Pounds Trump Quality Every Time - Nevil C. Speer, PhD, MBA, Western Kentucky University (reprinted with permission on 9/7/07 from CattleNetwork.com)

No chinks in the armor! Packers simply can't catch a break given the leverage which cattle feeders currently hold in weekly market negotiations. August proved to be another lucrative month for sellers. Fed trade chopped along within a $90-to-$92 trading range during late-July and the first half of August. However, late-month action forced packers to give in to higher prices. Sales popped during the fourth week of the month as negotiations tacked on $3 in the south to finish at $93-$93.50 and $92-3 in the north. The spot market then jumped $1-2 ahead of Labor Day with sales occurring mostly $94-5 in both regions. Packers were able to fend off $97-8 asking prices as September opened for business; they held the market steady at $94-5 -uncertainty in the financial market coupled with weakness in the wholesale beef market squelched further advances for the time being.

The fed market's decline from its spring high was $11-12 over the course of just 7 weeks. During that May-to-June transition Choice cutout values drifted in excess of $20 lower. Conversely, the fed market's achievement of $95 marks a $10 advance since seasonal lows were established in late-June (from $83-4 in the north and $85-6 in the south with USDA's overall average being $85.75). However, much to packer dismay the recent climb back to the mid-$90's has been accompanied by meager gains in the wholesale market (the Choice cutout has added only $9-10) while drop credit has declined almost forty cents.

That's upside down from a packer operating margin perspective. More importantly, that's occurred during a period which typically provides processors with positive cash flow. Cutout values need to gain some traction. Conventional marketplace wisdom goes as follows: packers won't bid up prices until wholesale prices move higher. But lack of bargaining leverage negates that argument. Alternatively, some argue processors will go dark to offset negative operating margins. That's risky due to the incessant need to cover fixed costs and maintain customer relationships (and appears unlikely given that August/September throughput to date is averaging 665,000 head - more than 5,000 head better than last year).

Packers are caught in a tough spot. The market's primary driver: limited fed supply and excess capacity. Much of the fed market's recent strength was clearly revealed in USDA's August cattle-on-feed report: total inventory was 5% below last year's level. More notably, for the second consecutive month placement activity has slowed significantly. July placements were 17% behind last year's pace and 12% below the 5-year average. July marketings (1.99 mil head) were 3% larger compared to 2006. Those fundamentals have also provided support for the backend of the board at the CME. The December contract broke through $100 in late-August and retested $101 3 out of 4 trading sessions on either side of Labor Day.
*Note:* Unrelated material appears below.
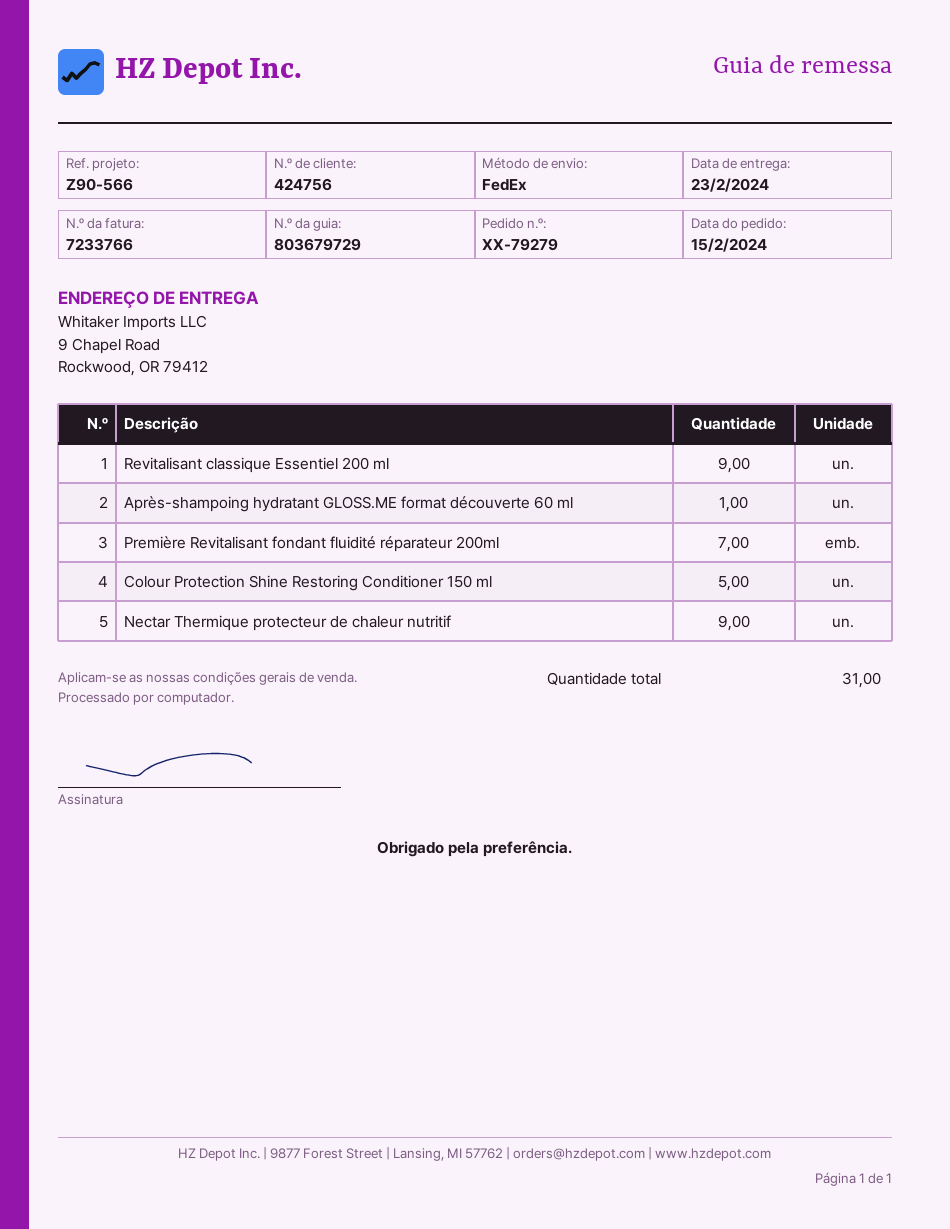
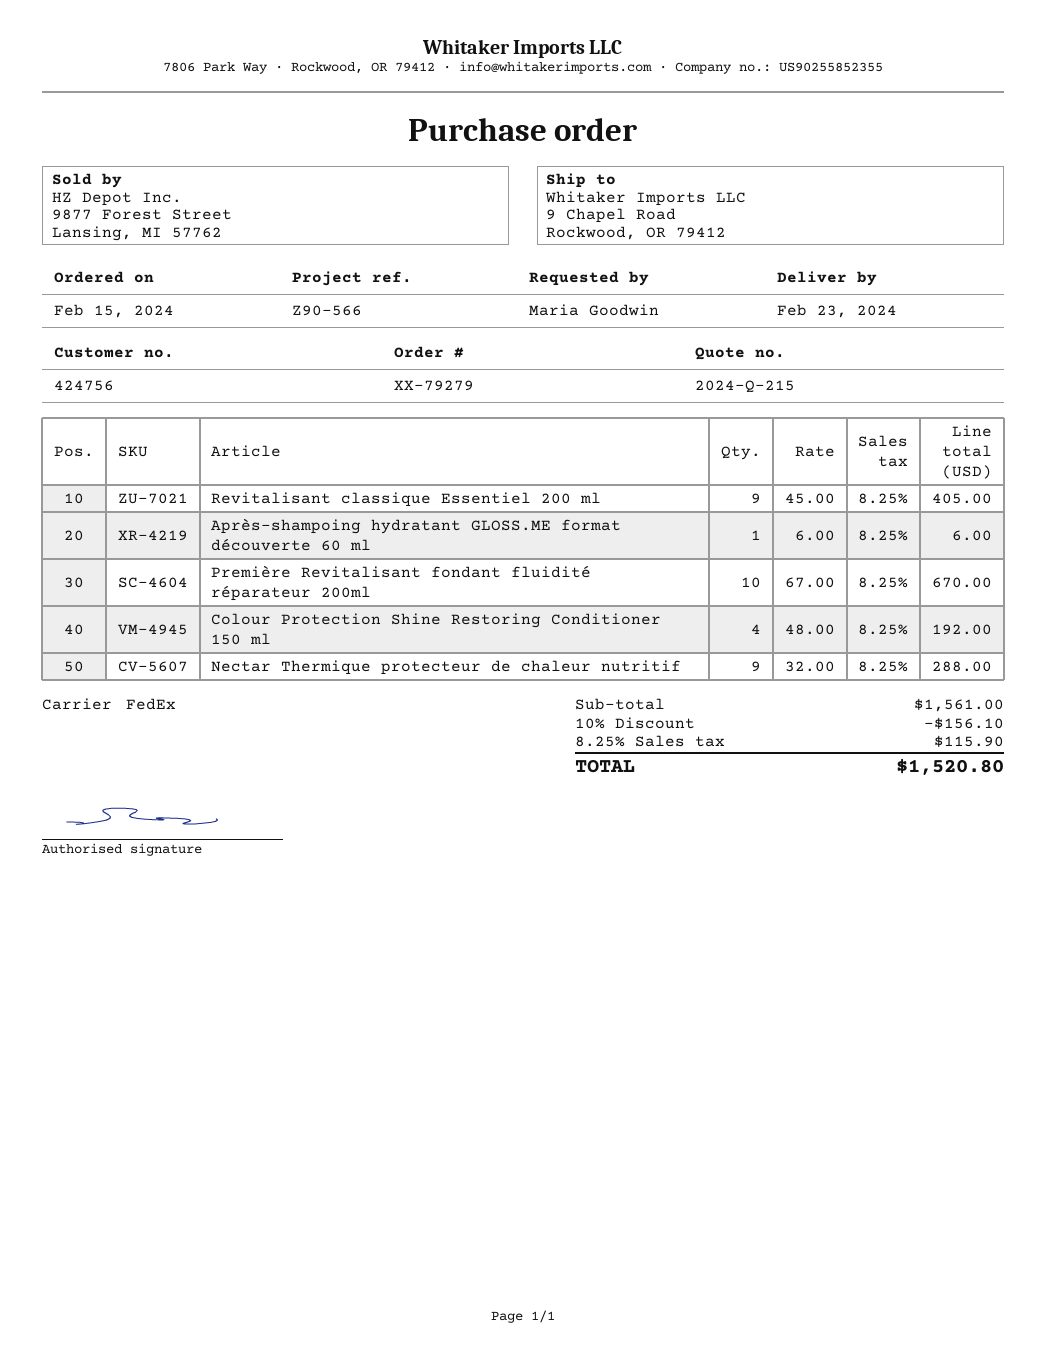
Première Revitalisant fondant fluidité réparateur 200ml: 7 -> 10
Colour Protection Shine Restoring Conditioner 150 ml: 5 -> 4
That's all good news on the revenue side for cattle feeders. But like packers they have their own concerns to deal with - namely managing business from the cost side. The feeder market remains solid, supported by deferred live cattle futures even amidst advancing ration costs. CME's feeder cattle contract established a new all-time high of $119.80 on September 3. Excess feeding capacity has certainly stimulated business rivalry within the feeding sector and established a new level of prosperity for those with calves to sell. And favorable fall/winter grazing prospects in wheat pasture country further increase competition for calves. (Conversely, some reports indicate farmers may opt to delay planting and forgo grazing to maximize grain yields. Much of that will sort out in coming weeks.) Regardless, higher input costs have significantly added to concerns about availability of operating capital for feedyard managers.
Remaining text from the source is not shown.